- _What is needed_
Word for word, transcribe the listing that follows, minus any pictures.

*** Block opens ***

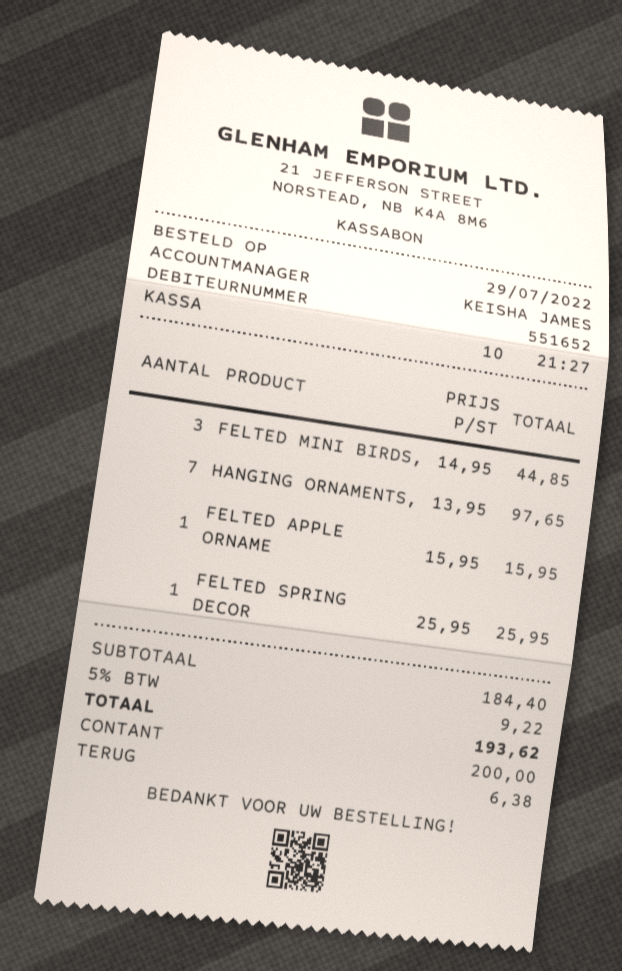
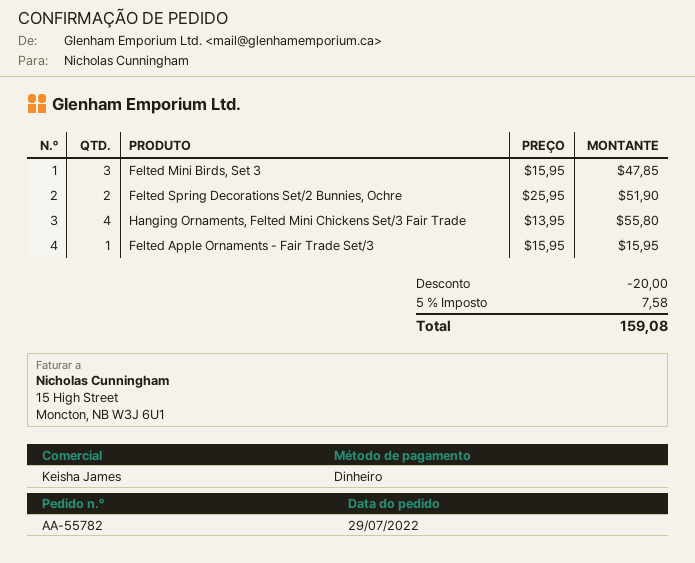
FELTED MINI BIRDS,: 3 x 14.95 = 44.85 -> 3 x 15.95 = 47.85
HANGING ORNAMENTS,: 7 x 13.95 = 97.65 -> 4 x 13.95 = 55.80
FELTED SPRING DECOR: 1 x 25.95 = 25.95 -> 2 x 25.95 = 51.90
discount: none -> 20.00
tax: 5% = 9.22 -> 5% = 7.58
total: 193.62 -> 159.08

*** Block closes ***

- _Written answer_
FELTED MINI BIRDS,: 3 x 14.95 = 44.85 -> 3 x 15.95 = 47.85
HANGING ORNAMENTS,: 7 x 13.95 = 97.65 -> 4 x 13.95 = 55.80
FELTED SPRING DECOR: 1 x 25.95 = 25.95 -> 2 x 25.95 = 51.90
discount: none -> 20.00
tax: 5% = 9.22 -> 5% = 7.58
total: 193.62 -> 159.08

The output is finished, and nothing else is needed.